**Source information**:

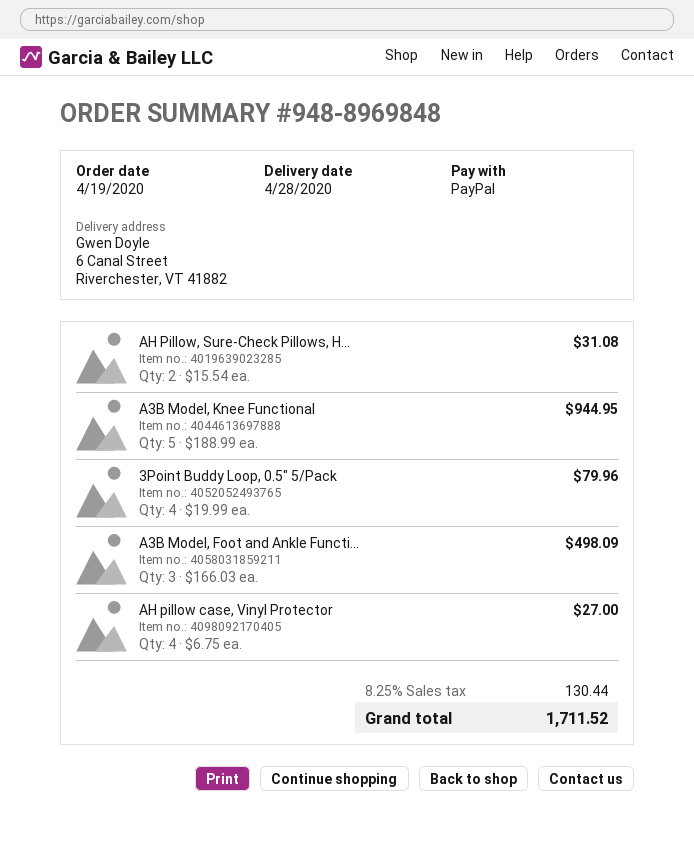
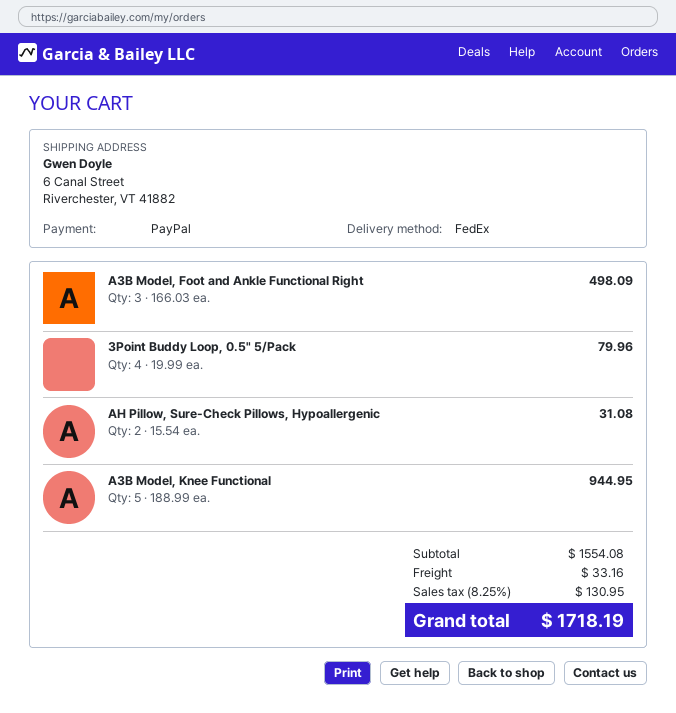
AH pillow case, Vinyl Protector: 4 x 6.75 = 27.00 -> none
shipping: none -> 33.16
tax: 8.25% = 130.44 -> 8.25% = 130.95
total: 1711.52 -> 1718.19

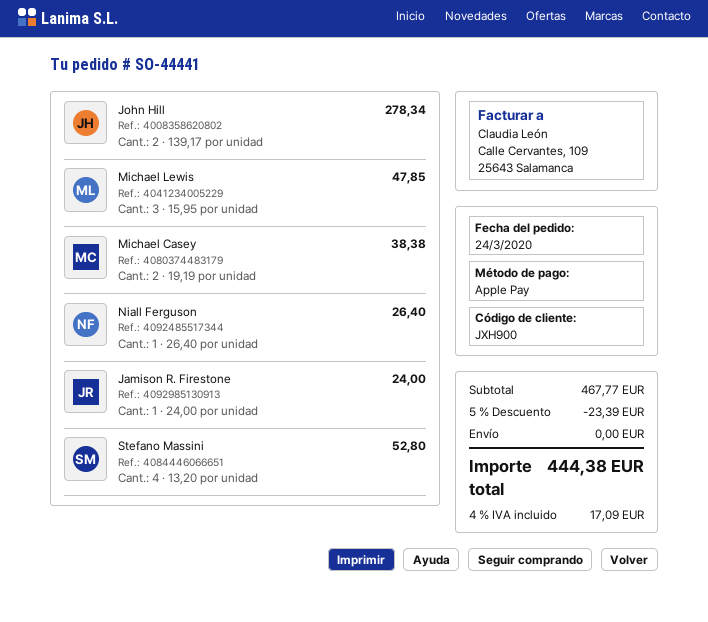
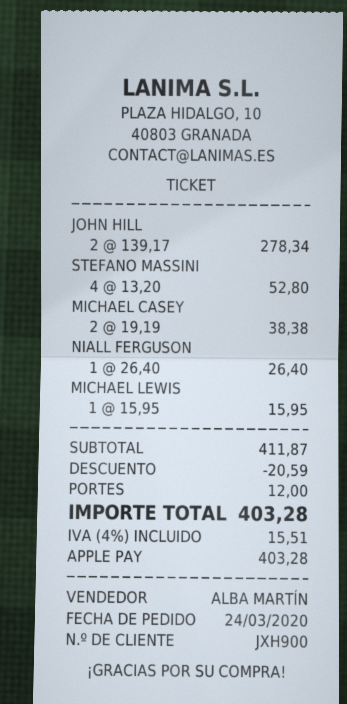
Michael Lewis: 3 x 15.95 = 47.85 -> 1 x 15.95 = 15.95
Jamison R. Firestone: 1 x 24.00 = 24.00 -> none
subtotal: 467.77 -> 411.87
discount: 23.39 -> 20.59
shipping: 0.00 -> 12.00
tax: 4% = 17.09 -> 4% = 15.51
total: 444.38 -> 403.28

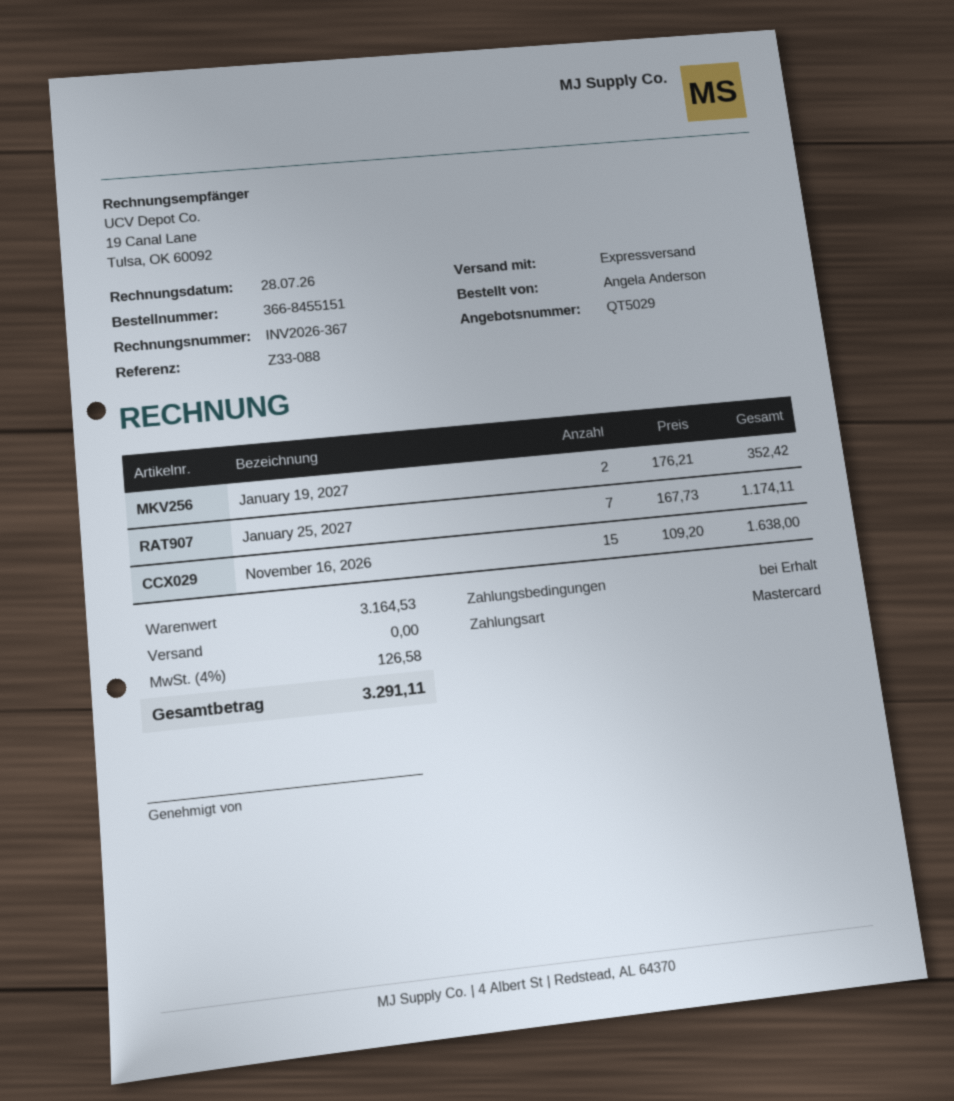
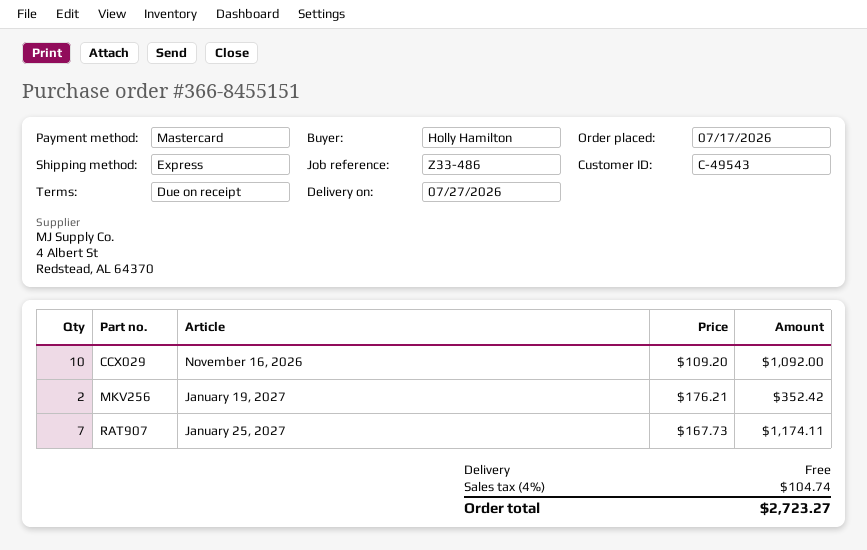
reference: Z33-088 -> Z33-486
ordered by: Angela Anderson -> Holly Hamilton
November 16, 2026: 15 x 109.20 = 1638.00 -> 10 x 109.20 = 1092.00
tax: 4% = 126.58 -> 4% = 104.74
total: 3291.11 -> 2723.27

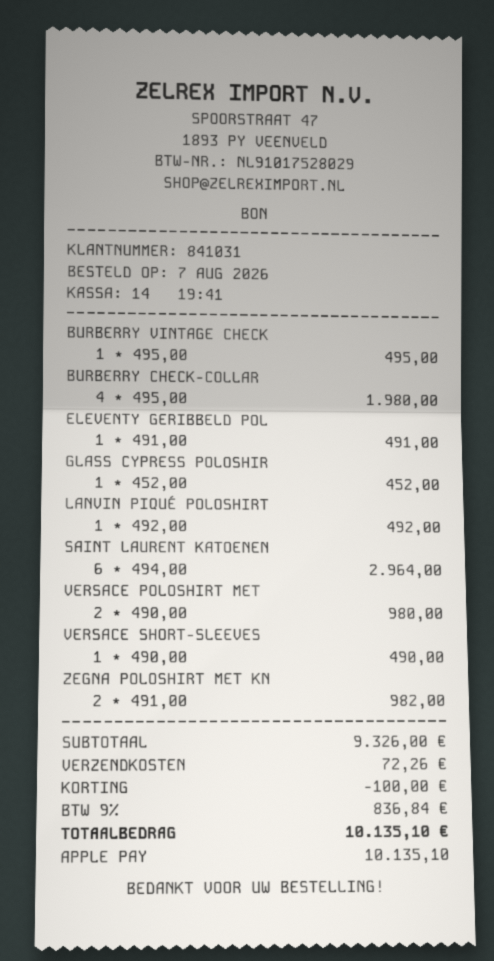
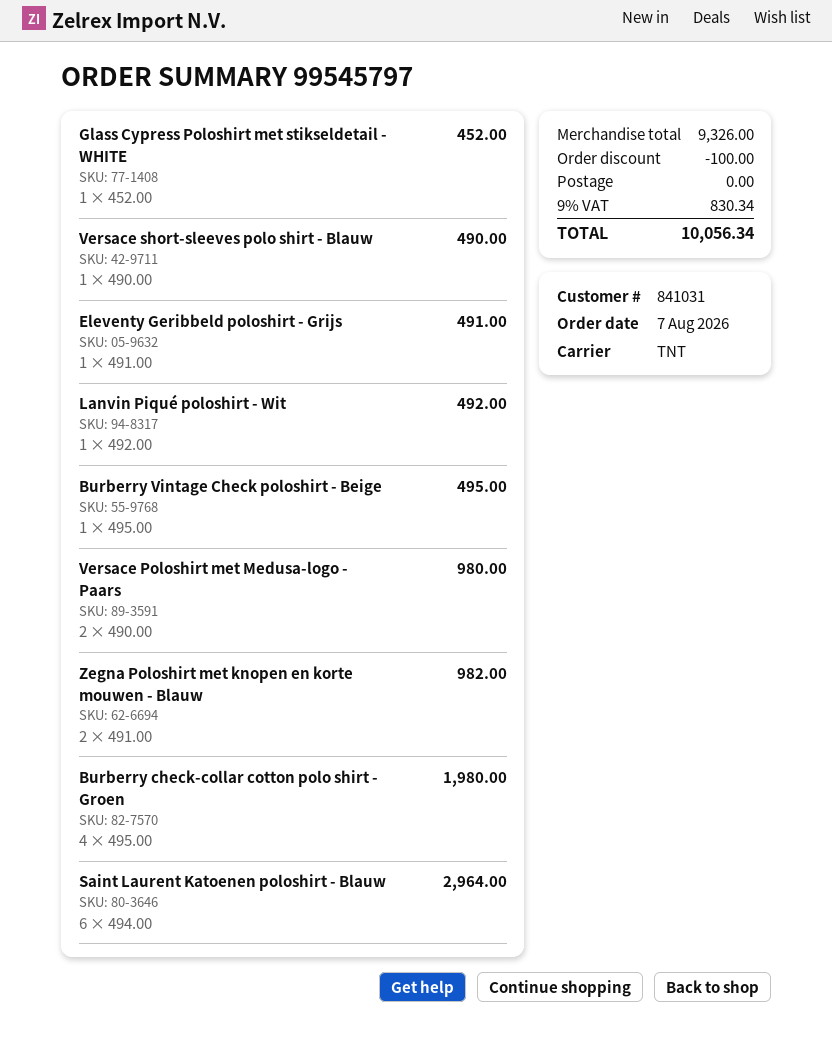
shipping: 72.26 -> 0.00
tax: 9% = 836.84 -> 9% = 830.34
total: 10135.10 -> 10056.34

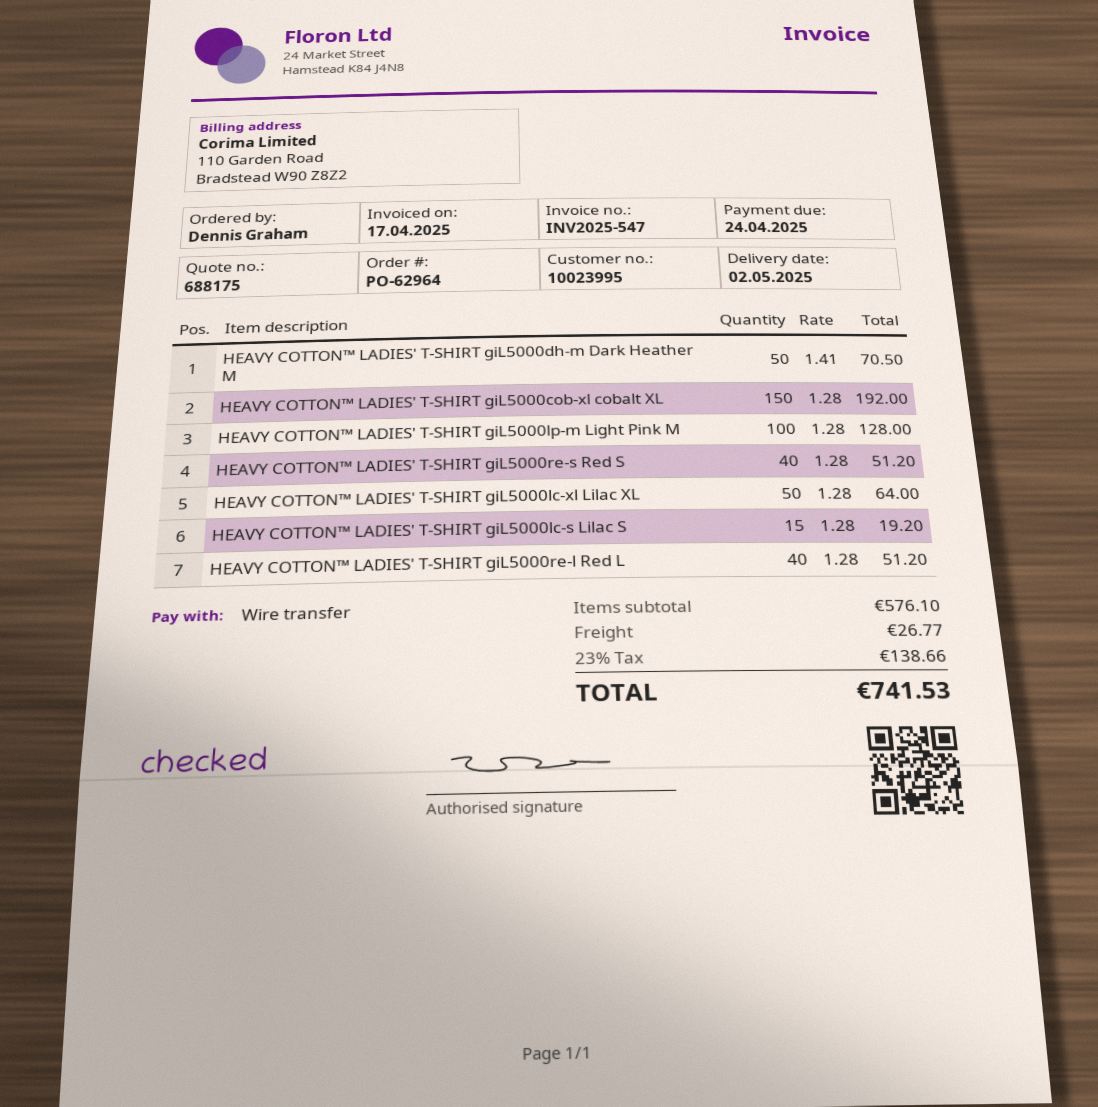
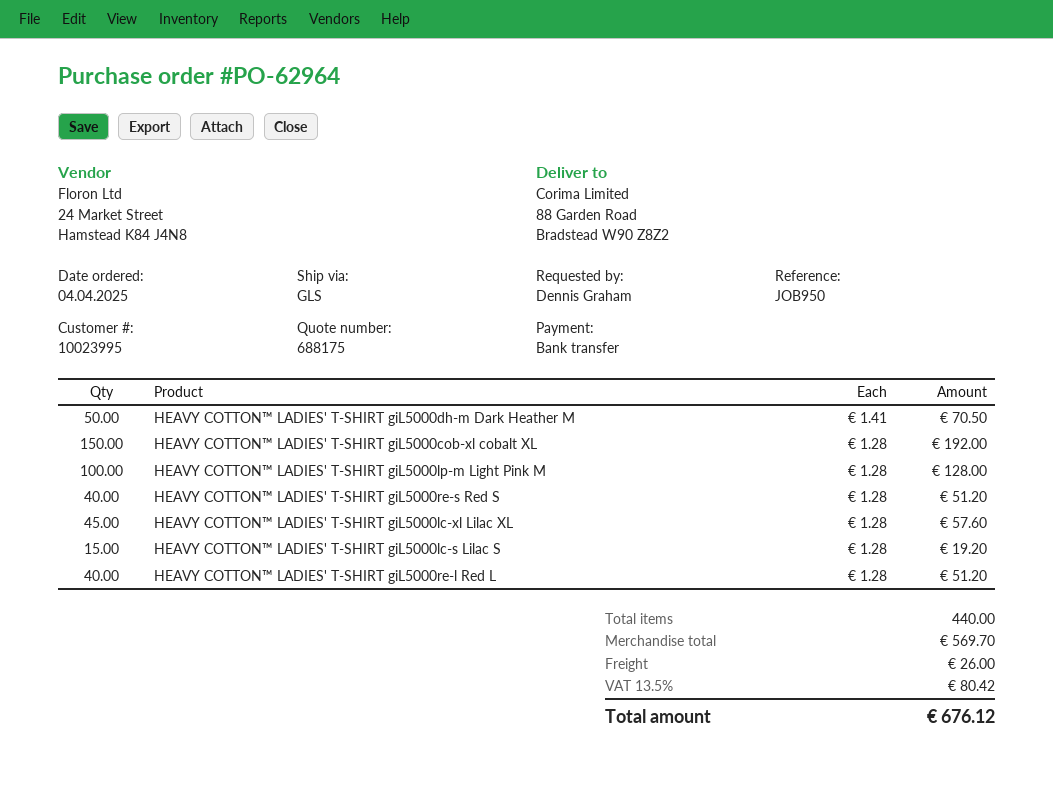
HEAVY COTTON™ LADIES' T-SHIRT giL5000lc-xl Lilac XL: 50 x 1.28 = 64.00 -> 45 x 1.28 = 57.60
subtotal: 576.10 -> 569.70
shipping: 26.77 -> 26.00
tax: 23% = 138.66 -> 13.5% = 80.42
total: 741.53 -> 676.12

**Assigned task**:
Copy out every line of the listing that contains the string "subtotal".

**Result of this exercise**:
subtotal: 467.77 -> 411.87
subtotal: 576.10 -> 569.70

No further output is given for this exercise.